Magdeburg l Wegen eines Gift-alarms ist am Freitagnachmittag eine Beisetzung auf dem Magdeburger Osfriedhof kurzfristig gestoppt worden. Grund war, dass Friedhofsmitarbeiter beim Ausheben des Grabes einen ungewöhnlichen Geruch wahrnahmen und die Feuerwehr alarmierten. Weil in der Nähe auch ein Pistolenhalfter, Weltkriegsschutt und Knochen gefunden wurden, alarmierten die Einsatzkräfte auch den Kampfmittelbeseitigungsdienst. Das Grab wurde abgesperrt, die Beisetzung musste an einer anderen Stelle auf dem Friedhof stattfinden. Die Trauernden warteten auf dem Friedhof, bis das neue Grab ausgehoben war.

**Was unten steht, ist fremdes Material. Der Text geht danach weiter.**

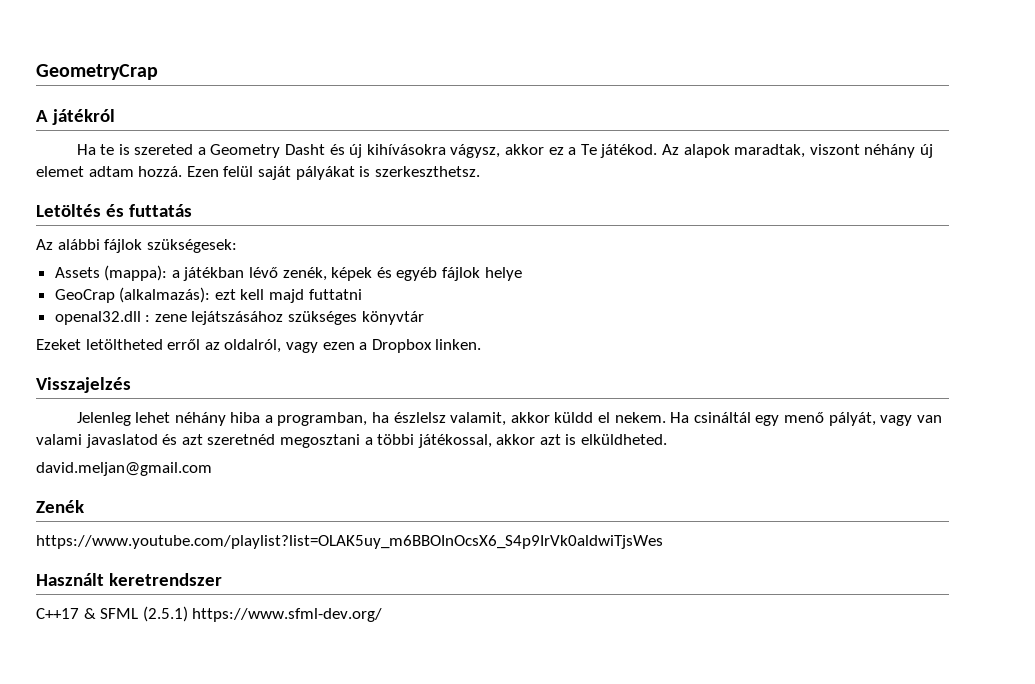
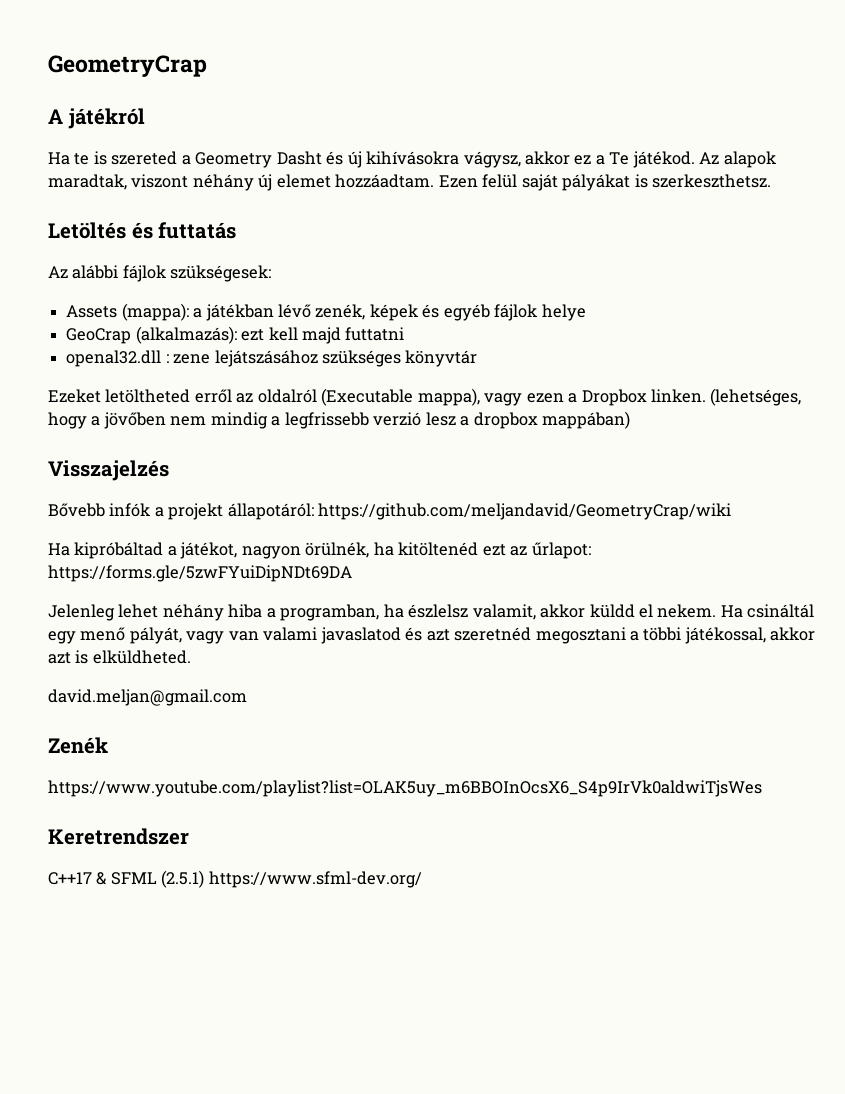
[88,166,183,177] adtam hozzá. -> [335,174,435,188] hozzáadtam.
[224,339,282,353] oldalról, -> [257,388,480,406] oldalról (Executable mappa),
[36,377,131,393] // Visszajelzés -> [710,388,802,406] [48,411,631,429] [48,460,169,481] [48,503,732,520] [48,542,591,559] [48,565,352,582] (lehetséges, hogy a jövőben nem mindig a legfrissebb verzió lesz a dropbox mappában) // Visszajelzés // Bővebb infók a projekt állapotáról: https://github.com/meljandavid/GeometryCrap/wiki // Ha kipróbáltad a játékot, nagyon örülnék, ha kitöltenéd ezt az űrlapot: https://forms.gle/5zwFYuiDipNDt69DA
[36,573,222,586] Használt keretrendszer -> [48,828,189,845] Keretrendszer

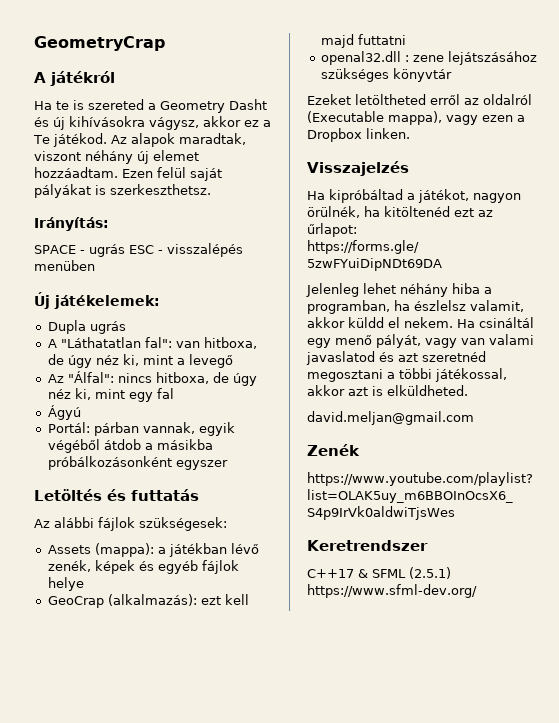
(772, 181) none -> [34,217,109,231] [34,243,243,257] [34,260,95,271] [34,292,160,309] [47,320,126,334] [47,337,257,349] [47,354,233,368] [47,371,257,386] [47,388,174,402] [47,405,81,420] [47,422,235,436] [47,439,213,453] [47,456,228,470] // Irányítás: // SPACE - ugrás ESC - visszalépés menüben // Új játékelemek: // Dupla ugrás // A "Láthatatlan fal": van hitboxa, de úgy néz ki, mint a levegő // Az "Álfal": nincs hitboxa, de úgy néz ki, mint egy fal // Ágyú // Portál: párban vannak, egyik végéből átdob a másikba próbálkozásonként egyszer
[710,388,802,406] [48,411,631,429] [48,460,169,481] [48,503,732,520] (lehetséges, hogy a jövőben nem mindig a legfrissebb verzió lesz a dropbox mappában) // Visszajelzés // Bővebb infók a projekt állapotáról: https://github.com/meljandavid/GeometryCrap/wiki -> [307,161,409,176] // Visszajelzés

Währenddessen nahmen ABC-Spezialisten Luft- und Bodenproben zur Auswertung mit in das Institut für Brand- und Katastrophenschutz Heyrothsberge. "Das roch wie Eukalyptus", sagte ein Feuerwehrmann am Einsatzort. Im Labor stellte sich heraus, dass es sich bei dem Stoff wahrscheinlich um Formaldehyd handelt. Formaldehyd-Lösungen (kurz: Formalin) werden unter anderem zur Leichenkonservierung und zur Konservierung von anatomischen und biologischen Präparaten genutzt. In hoher Konzentration ist es lebensgefährlich. Wie und warum der Stoff bei dem frisch ausgehobenen Grab am Magdeburger Ostfriedhof auftrat, war bis Redaktionsschluss nicht zu erfahren.

Der Ostfriedhof ist ein städtischer Friedhof. Auf mehr als 65000 Quadratmetern befinden sich insgesamt 4000 Grabstätten.